>>

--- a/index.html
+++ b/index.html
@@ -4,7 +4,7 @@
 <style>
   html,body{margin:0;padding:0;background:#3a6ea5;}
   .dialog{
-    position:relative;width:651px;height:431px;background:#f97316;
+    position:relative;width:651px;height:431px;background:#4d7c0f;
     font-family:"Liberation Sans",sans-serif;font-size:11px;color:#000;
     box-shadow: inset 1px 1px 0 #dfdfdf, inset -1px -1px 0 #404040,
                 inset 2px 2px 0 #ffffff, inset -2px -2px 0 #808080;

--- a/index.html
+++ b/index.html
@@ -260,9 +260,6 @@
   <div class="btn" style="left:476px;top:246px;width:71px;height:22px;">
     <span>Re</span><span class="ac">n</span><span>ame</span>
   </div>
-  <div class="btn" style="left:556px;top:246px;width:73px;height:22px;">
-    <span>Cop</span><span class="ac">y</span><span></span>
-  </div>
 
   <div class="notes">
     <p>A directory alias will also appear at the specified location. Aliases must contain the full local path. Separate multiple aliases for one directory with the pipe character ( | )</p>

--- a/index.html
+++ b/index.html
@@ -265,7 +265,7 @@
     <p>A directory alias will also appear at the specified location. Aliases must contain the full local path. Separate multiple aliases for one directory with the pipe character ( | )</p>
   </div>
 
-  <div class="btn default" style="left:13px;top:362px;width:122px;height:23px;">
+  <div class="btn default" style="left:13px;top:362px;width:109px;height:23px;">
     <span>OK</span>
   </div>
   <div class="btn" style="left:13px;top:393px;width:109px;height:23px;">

<<

• _Exercise_
Search the data above for the word "background" and show every line that has it.

• _Task solution_
   html,body{margin:0;padding:0;background:#3a6ea5;}
-    position:relative;width:651px;height:431px;background:#f97316;
+    position:relative;width:651px;height:431px;background:#4d7c0f;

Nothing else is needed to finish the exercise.